Decriminalization – replacing criminal charges with small civil fines – could more quickly end the injustice associated with arresting about 24,000 people a year in New Jersey on marijuana charges, he said. Implementing a legalization program could take another year or two, he said.
“Their proposal literally says that marijuana arrests will continue until retail regulations are in place,” Goldstein said.
Scutari said he is open to changing the bill as it goes through debate in the Legislature. “It’s not perfect,” he said.
But Scutari does not support decriminalization because he said it allows the illegal market to thrive.
Scutari also said he does not expect to get the bill signed into law until Gov. Christie is out of office in January. Christie, a Republican and a staunch opponent of legalization, views marijuana as a gateway drug and has vowed a veto. Scutari said no reliable studies consider marijuana a gateway drug.
Scutari said that he wants to get the wrinkles out of the bill while waiting for Christie's exit.
The New Jersey CannaBusiness Association, whose representatives attended the news conference, announced support for the bill, saying it will “open the door to access to individuals 21 and over.” The newly formed marijuana-business group also said the bill will help medical marijuana patients, allowing them to “simply walk into a store to purchase their medication much the same way a consumer can go into their local pharmacy to purchase Advil.”
Marijuana patients currently complain of regulations that are too strict and cumbersome. Currently, 11,700 New Jersey residents are registered in the state's medical cannabis program. They are served by five dispensaries.
The bill would allow adults to possess up to one ounce of cannabis, or 16 ounces of infused solid products, such as edibles, or 72 ounces in liquid form or seven grams of concentrate. Taxes would start at 7 percent and rise to 25 percent over the next five years.
Peter Rosenfeld, a marijuana patient from Collingswood who suffers from severe cervical spinal degradation, said that he, too, is disappointed by the bill.

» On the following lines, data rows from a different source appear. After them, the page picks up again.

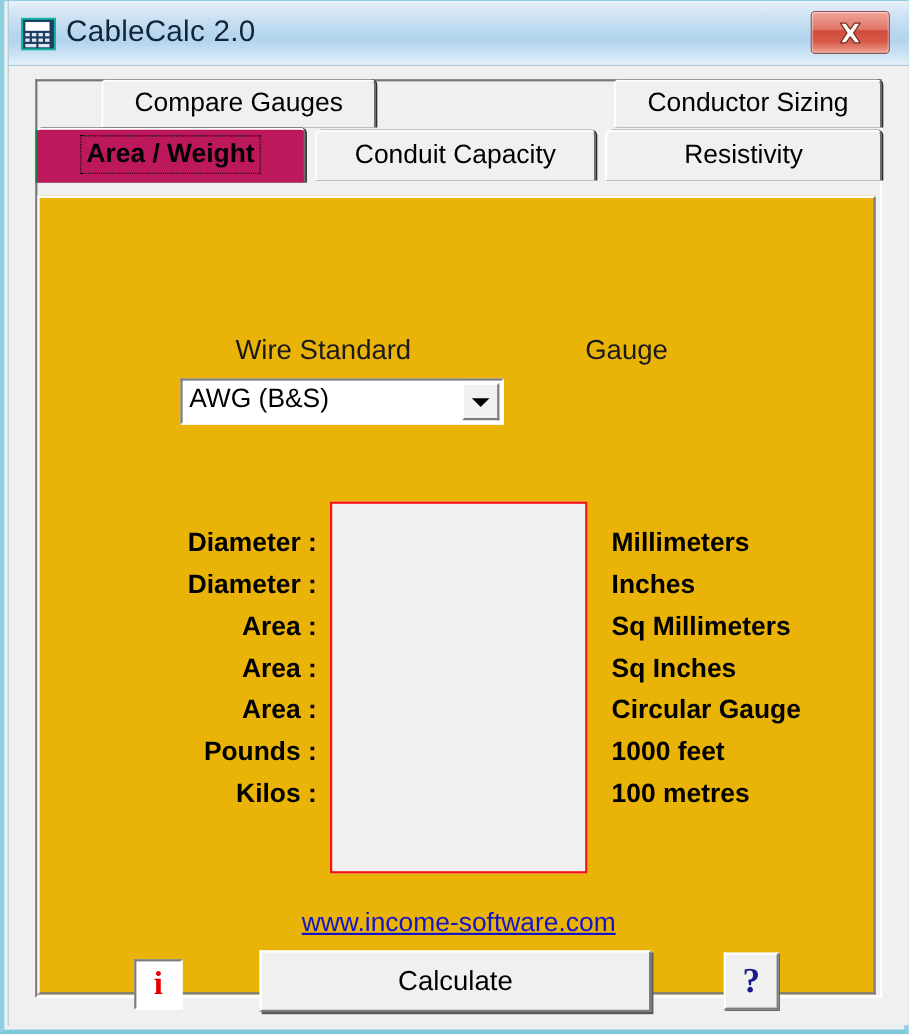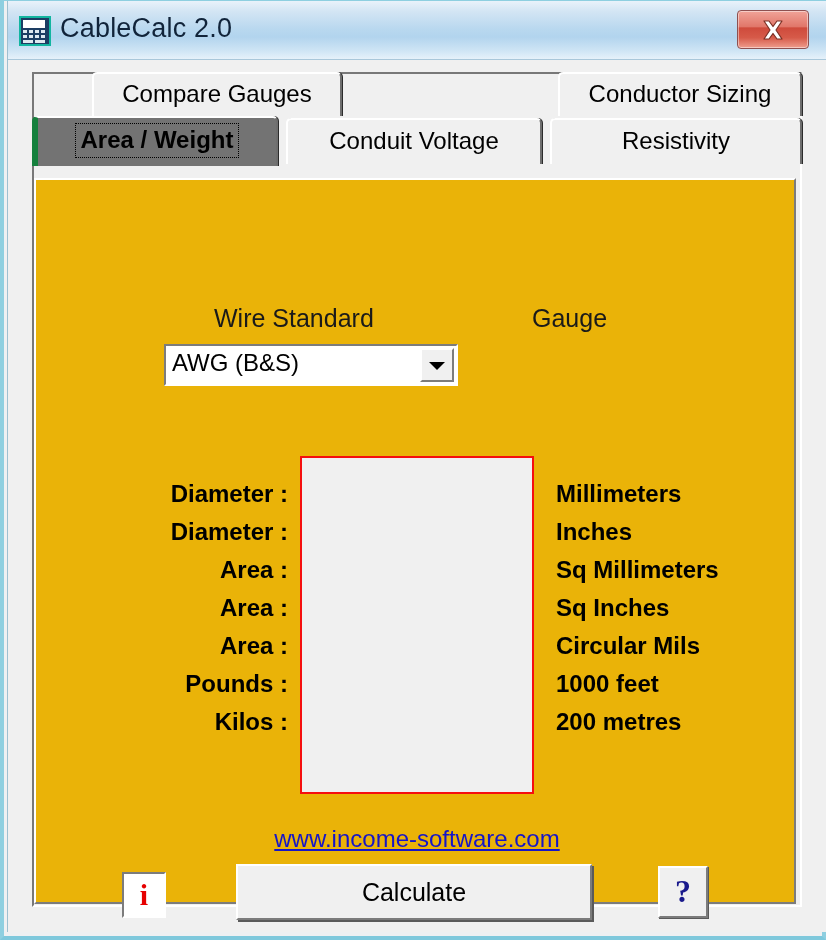--- a/index.html
+++ b/index.html
@@ -133,9 +133,9 @@
     line-height: 44px;
     font-weight: bold;
     border-top: 2px solid #ffffff;
-    border-left: 6px solid #15803d;
+    border-left: 2px solid #15803d;
     border-right: 2px solid #6e6e6e;
-    background: #737373;
+    background: #be185d;
   }
   .tab.active .focusrect {
     display: inline-block;

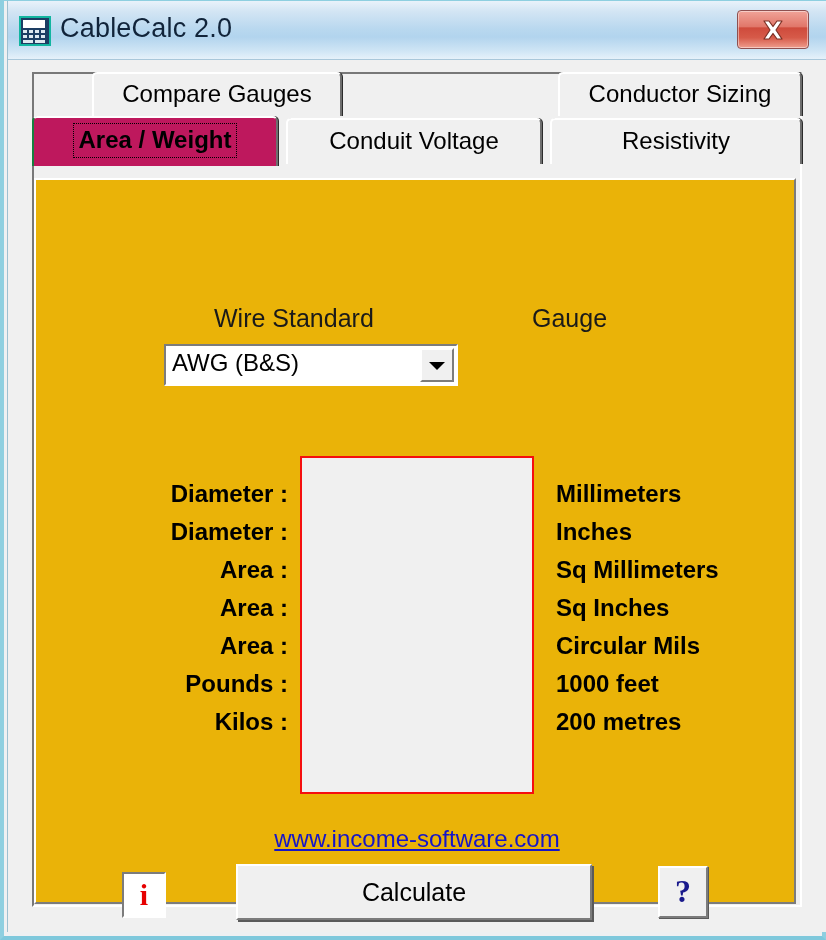--- a/index.html
+++ b/index.html
@@ -368,7 +368,7 @@
           <span class="focusrect">Area / Weight</span>
         </div>
         <div class="tab row2" style="left:254px; top:46px; width:256px;">
-          <span>Conduit Voltage</span>
+          <span>Conduit Capacity</span>
         </div>
         <div class="tab row2" style="left:518px; top:46px; width:252px;">
           <span>Resistivity</span>

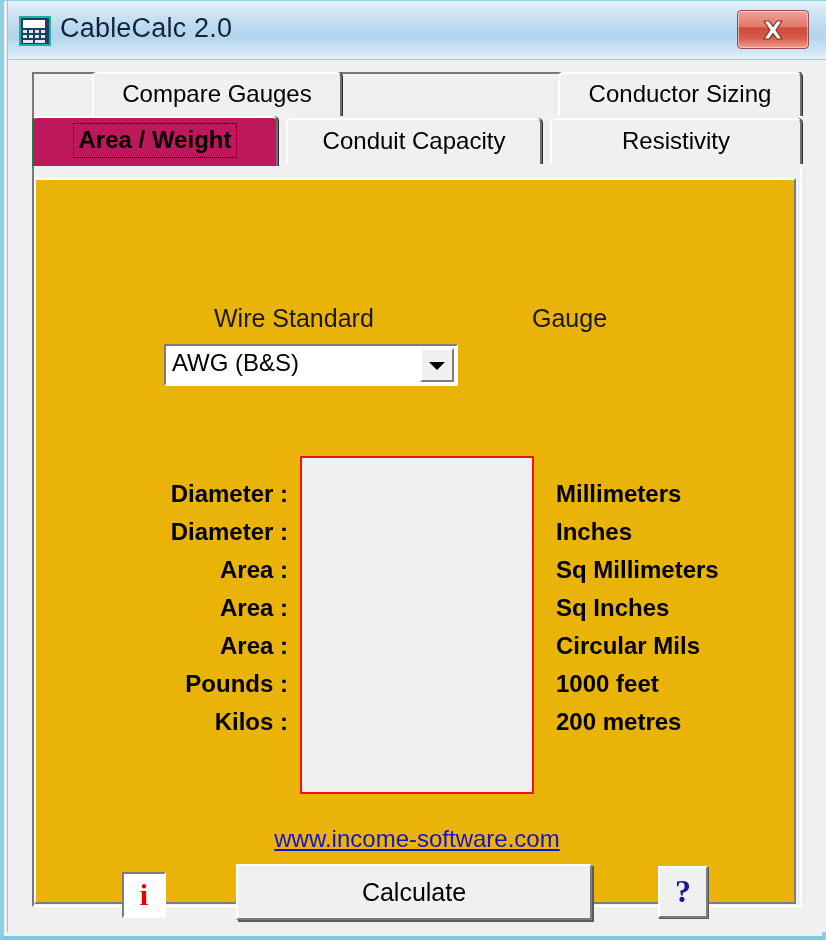--- a/index.html
+++ b/index.html
@@ -404,7 +404,7 @@
           <div class="row-unit" style="top:38px;">Inches</div>
           <div class="row-unit" style="top:76px;">Sq Millimeters</div>
           <div class="row-unit" style="top:114px;">Sq Inches</div>
-          <div class="row-unit" style="top:152px;">Circular Mils</div>
+          <div class="row-unit" style="top:152px;">Circular Gauge</div>
           <div class="row-unit" style="top:190px;">1000 feet</div>
           <div class="row-unit" style="top:228px;">200 metres</div>
         </div>

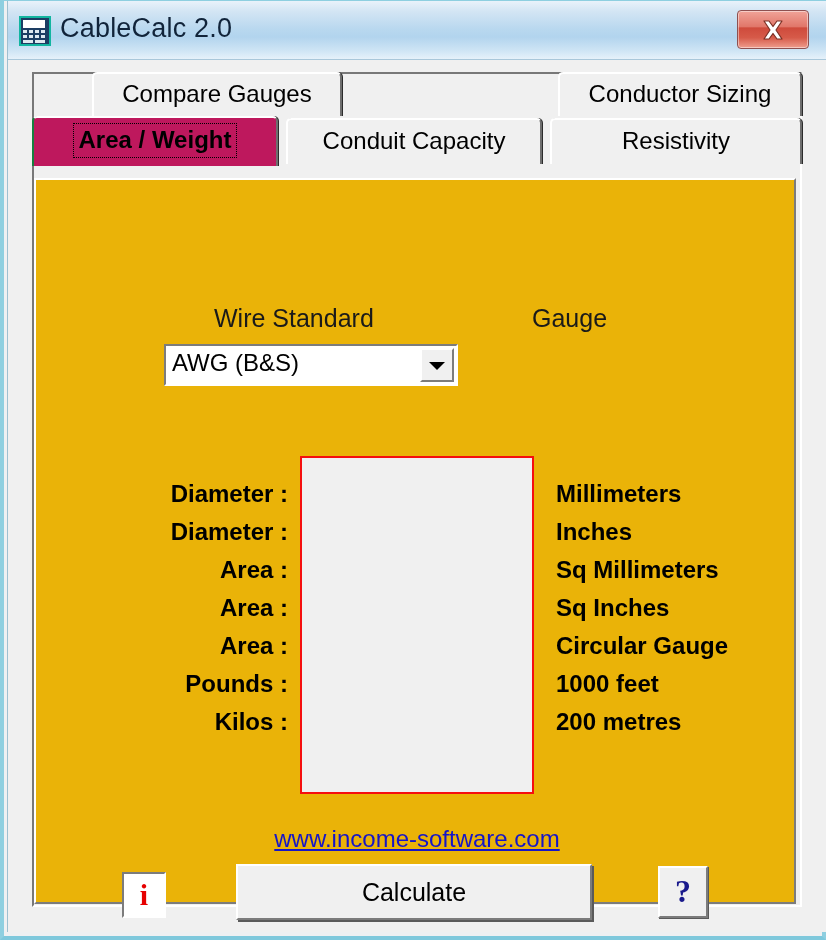--- a/index.html
+++ b/index.html
@@ -406,7 +406,7 @@
           <div class="row-unit" style="top:114px;">Sq Inches</div>
           <div class="row-unit" style="top:152px;">Circular Gauge</div>
           <div class="row-unit" style="top:190px;">1000 feet</div>
-          <div class="row-unit" style="top:228px;">200 metres</div>
+          <div class="row-unit" style="top:228px;">100 metres</div>
         </div>
 
         <div id="website-link">www.income-software.com</div>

Rosenfeld said that the dispensaries sometimes run out of the high-CBD strain that many pediatric patients use for seizures and that his dispensary has been out of the strain he needs to alleviate his pain for months. "They don't expect to have it again until this summer," he said.
If patients could grow their own plants, this problem would be solved, he said.
Also, Rosenfeld said he fears the recreational program may worsen the shortage of certain strains. “In states that have implemented legal recreational marijuana, there seems to have been some de-emphasis on the medical marijuana program, probably because many of the dispensaries are also doing recreational and the money is in the recreational program,” he said.
Mary Garrison-Pangburn, a medical marijuana patient from Moorestown who has muscular and skeletal spasticity, also has misgivings about the bill. “I don’t want the recreational program to ruin it for us,” she said. “I need marijuana for my pain and I don’t want to go back on heavy narcotics.”
Rivera, whose daughter has been a cannabis patient for four years, said he sees the new bill as just one more setback he must deal with to get her the medicine she needs. He said that he will reach out to other state legislators who introduced bills over the last two years that called for legalizing marijuana and also allowing home growing.
Those bills died in committee before coming to the floor for a vote, but they could be reintroduced.